▸ Exercise requirements: Reproduce the section of the listing that begins at the line containing "2017-03-31: 98000 -> none" and finishes at the line containing "2018-06-30: none -> 34000". Include both end lines and nothing beyond them.

▸ Listed entries:
• • • • •

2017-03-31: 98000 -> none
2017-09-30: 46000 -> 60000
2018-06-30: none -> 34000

• • • • •

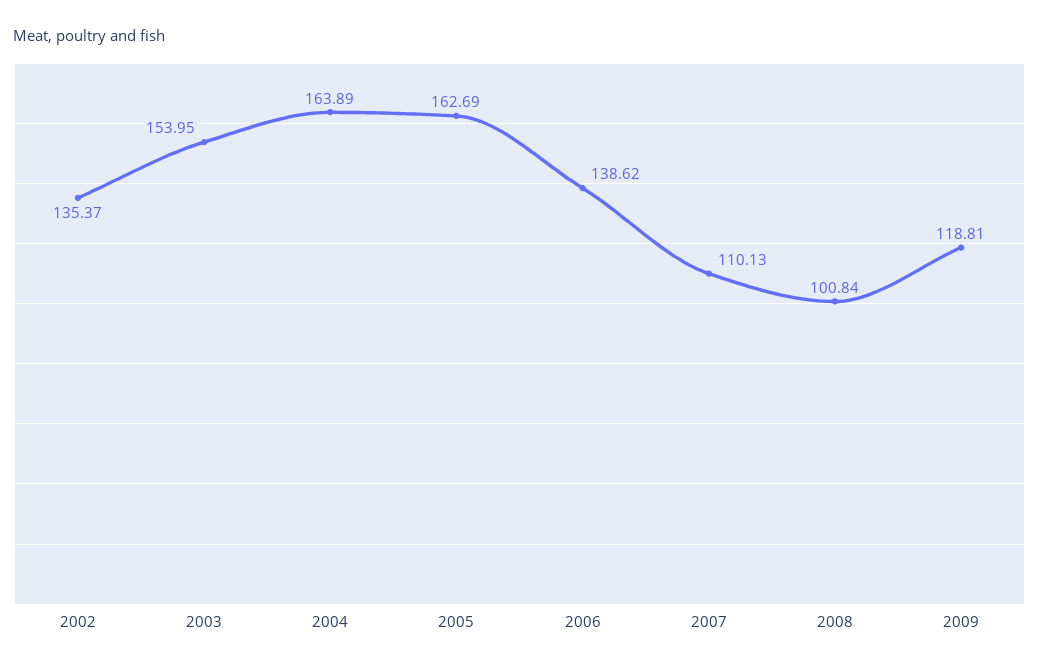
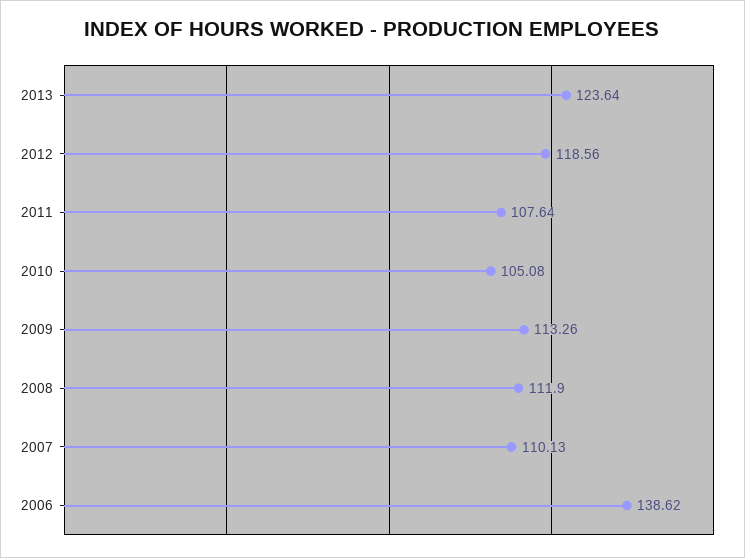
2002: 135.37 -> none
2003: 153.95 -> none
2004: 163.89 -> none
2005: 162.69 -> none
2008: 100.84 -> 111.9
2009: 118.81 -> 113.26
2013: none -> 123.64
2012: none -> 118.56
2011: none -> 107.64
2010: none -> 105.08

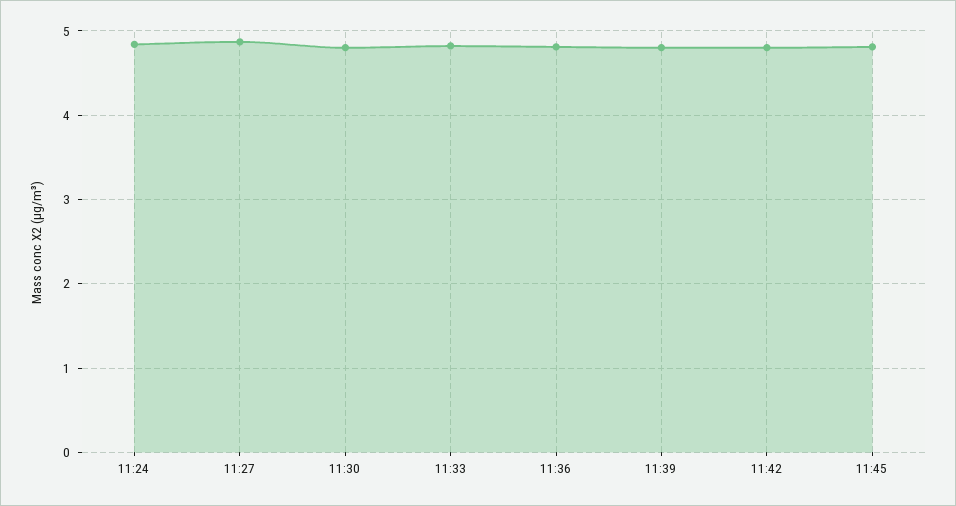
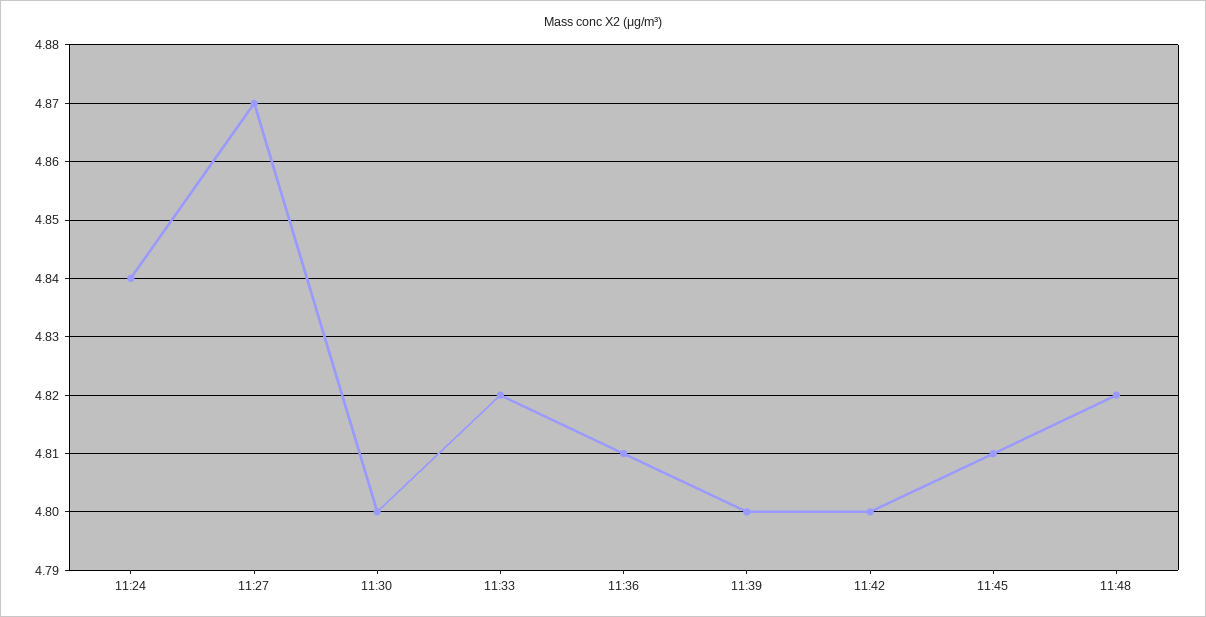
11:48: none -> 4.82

• • • • •

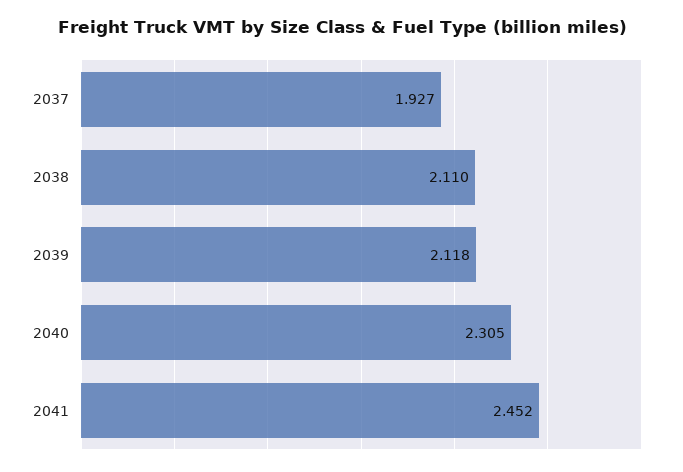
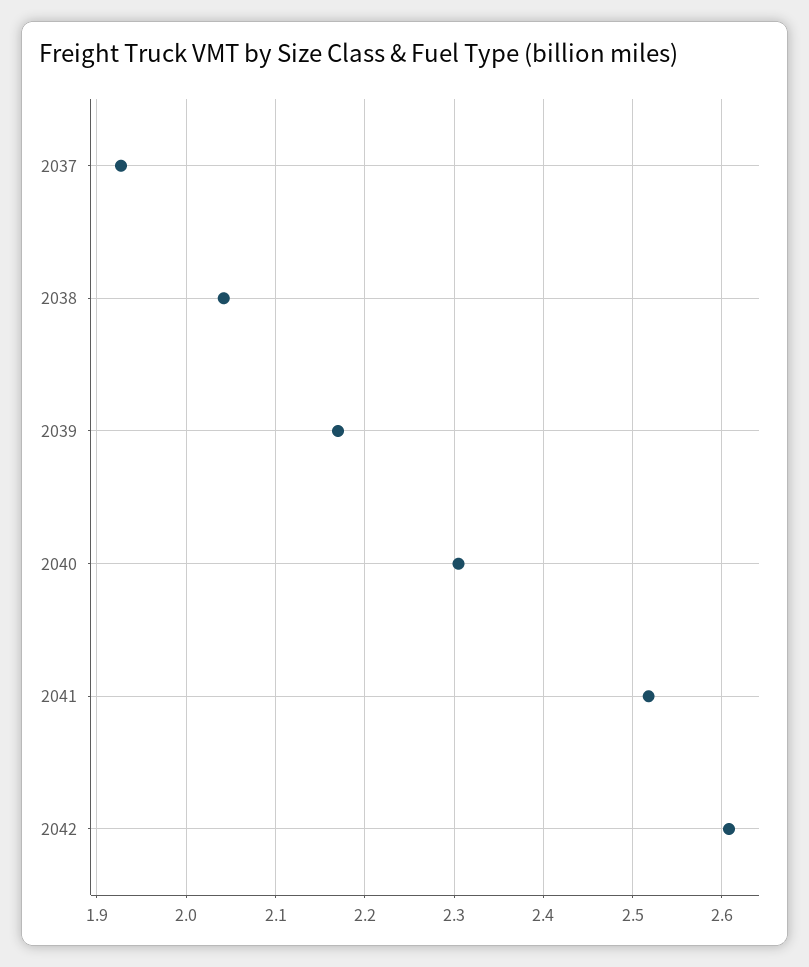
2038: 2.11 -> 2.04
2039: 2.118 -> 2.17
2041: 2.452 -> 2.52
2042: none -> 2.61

• • • • •

▸ Answer space:
2017-03-31: 98000 -> none
2017-09-30: 46000 -> 60000
2018-06-30: none -> 34000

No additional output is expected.